Do you still feel responsible for the city? As a consumer you probably don’t. In the New West borough of Amsterdam, there is a special, communal orchard, where Cascoland and local residents discover together how to sustainably steward a piece of urban land, and how to harvest the fruits together.

The communal orchard on the Van Moerkerkenstraat is a stepping stone for designing and exploring a self-organised social system, a commons. During Joint Orchard, Flourishing Neighbourhood, participants get a glimpse of commons practices: what does it actually mean to steward a piece of urban land together? How does it feel to care and regenerate? What practices are involved and, above all, why is it such fun?

Cascoland hosts exercises in community life, circularity and democratisation, but with our (your!) feet in the clay: we get to work with sowing, picking, harvesting, preparing and preserving, and with the daily ins and outs of collective orchard stewardship.

Interview

Roel Schoenmakers

What is the place at the Van Moerkerkenstraat all about?
For long there has been a ‘lack of eyes’ in the neighbourhood and around this public space; in the evenings there were- I shall say – undesirable activities taking place around a car park. We proposed to the municipality to remove the car park and turn it into green urban space. We planted an orchard and moved into a manager’s house as a studio and steward space.

Many projects coalesce here, projects about collectively developing public space, about shared stewardship and about circularity. We share the produce of the garden and orchard, we work together with the market to process leftover vegetables and fruit into preserve, and we ferment, we dry and practice food production as a connecting process.

What happens during Common In at the Van Moerkerkenstraat?
In the first place, it is about experiencing how such a common space can work. We want to invite people to join us in gardening, cooking, to get to know and collaborate with local residents and volunteers, but also professionals who work here. We invite people who are looking for a meaningful way to spend their time.

What we want to offer is that you can fully experience how such a place works and how you become part of this shared experience and thus contribute to a healthy and liveable city.

So we are going to practice shared stewardship?
What is interesting is that municipal agencies uses criteria that public green spaces have to meet.
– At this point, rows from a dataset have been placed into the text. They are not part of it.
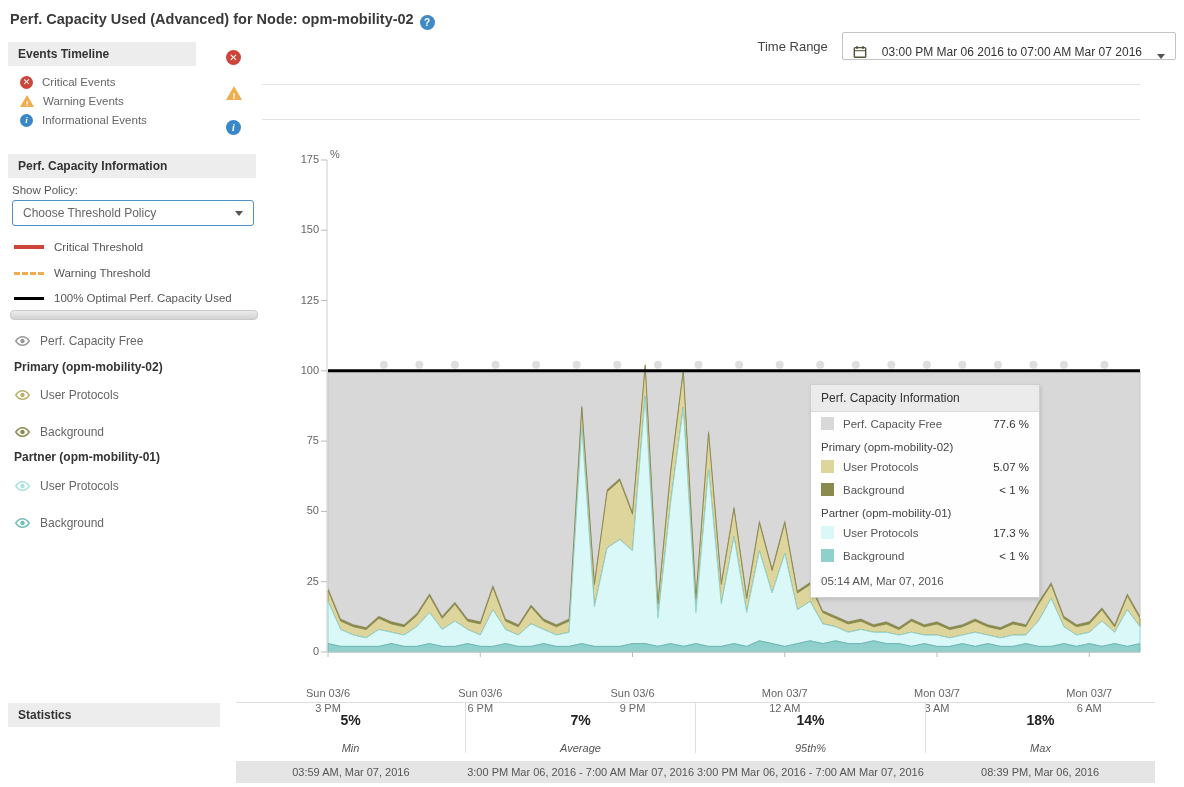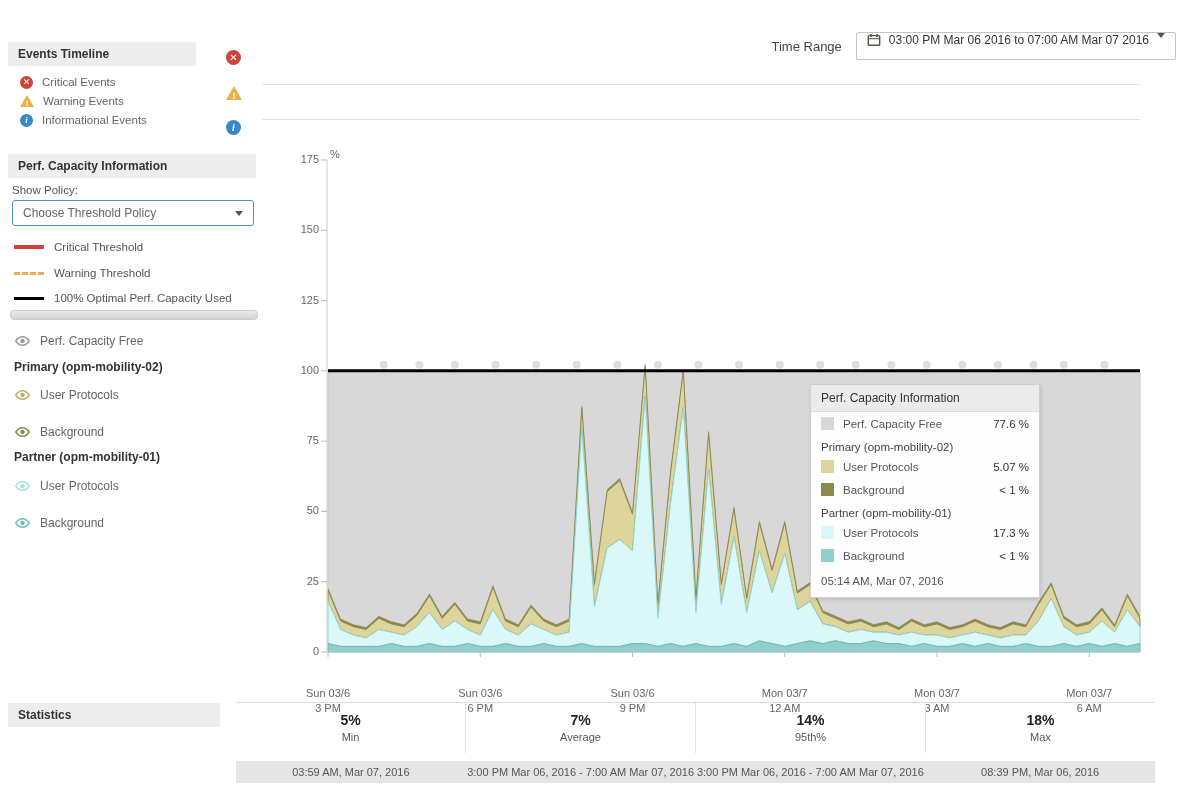"Perf. Capacity Used (Advanced) for" div { html: none -> <div> <span>Perf. Capacity Used (Advanced) for Node: opm-mobility-02</span><span>?</span> </div> }
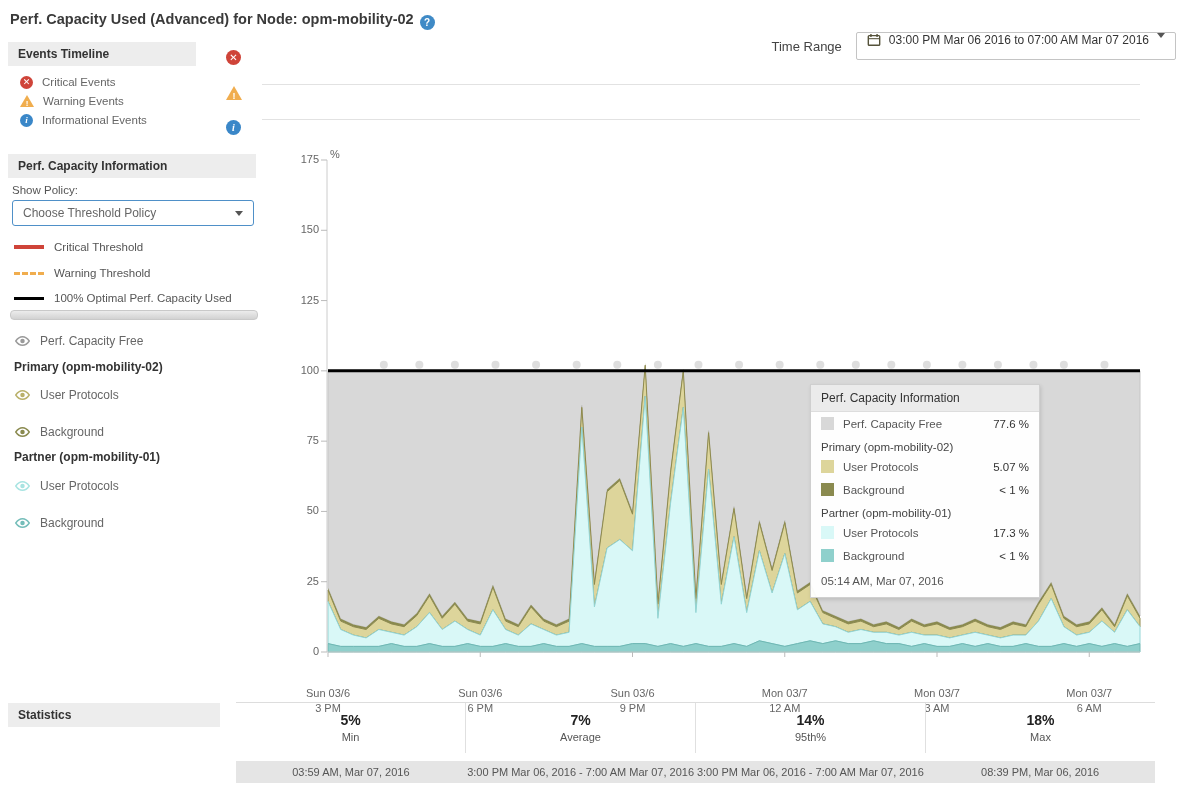"03:00 PM Mar 06 2016" #time-range-picker { align-items: flex-start -> flex-end; gap: 8px -> 15px }
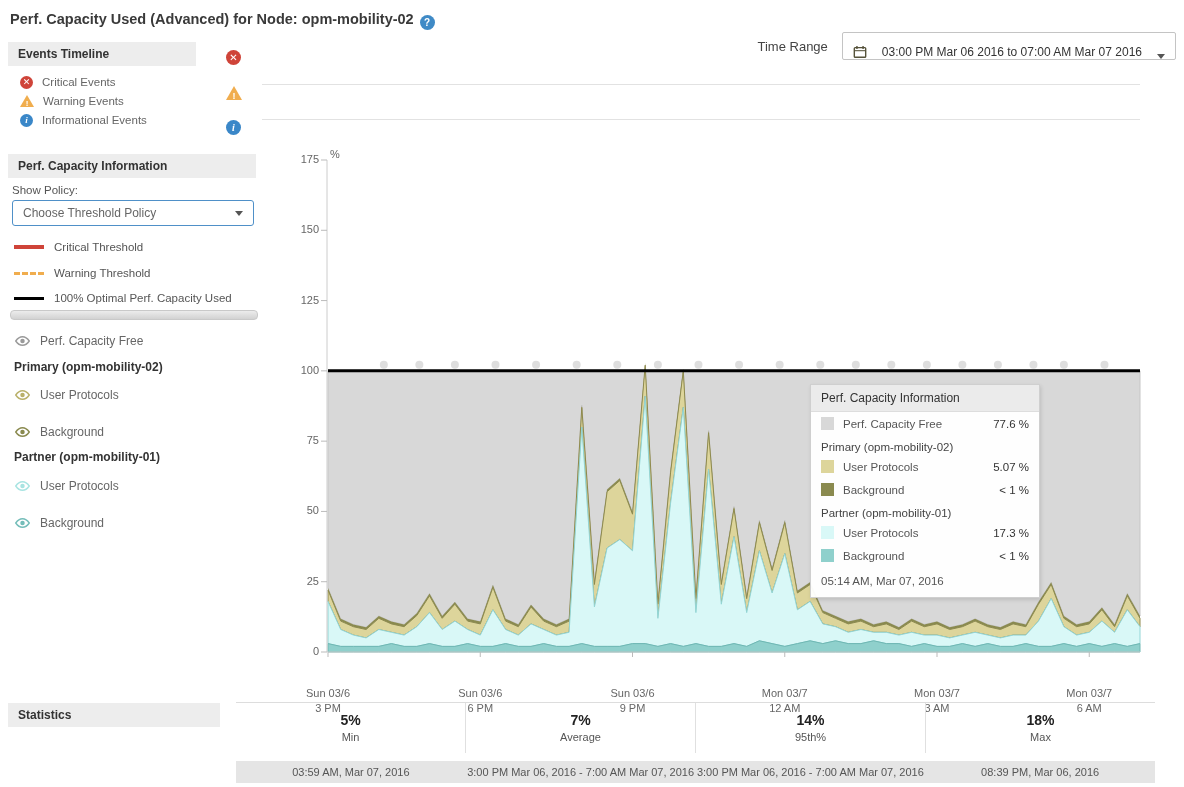"Min" .stat-label { font-style: none -> italic; margin-top: 3px -> 14px }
If you tell them: ‘We’re just going to manage this public green space in an organised way with local residents’, it’s quite a surprising approach for civil servants. Here, we try to demonstrate how you can hand over some of the responsibility to residents. But we are by no means the only place in Amsterdam where people deal with their city in a much more democratic manner.

Biography

Cascoland is an international network of designers, visual artists, performers and academics based in Amsterdam. Cascoland projects are initiated by Fiona de Bell and Roel Schoenmakers and executed with multi-disciplinary teams of creatives. 

Cascoland projects/interventions/artworks are tools to be used by participants and audiences rather than artworks to be exhibited. Cascoland interventions aim to challenge and change perceptions and create awareness, not only within communities of participants and audiences, but with planners, designers, organisations and authorities as well.

Cascoland promotes a sustainable use of spaces, skills and resources, empowerment of communities and implementation of innovative social & lo-tek solutions addressing local needs. Our projects aim at bottom-up development and shared ownership of public spaces and a re-valuation of the commons through new democratic experiments based on an intrinsic knowledge of the past.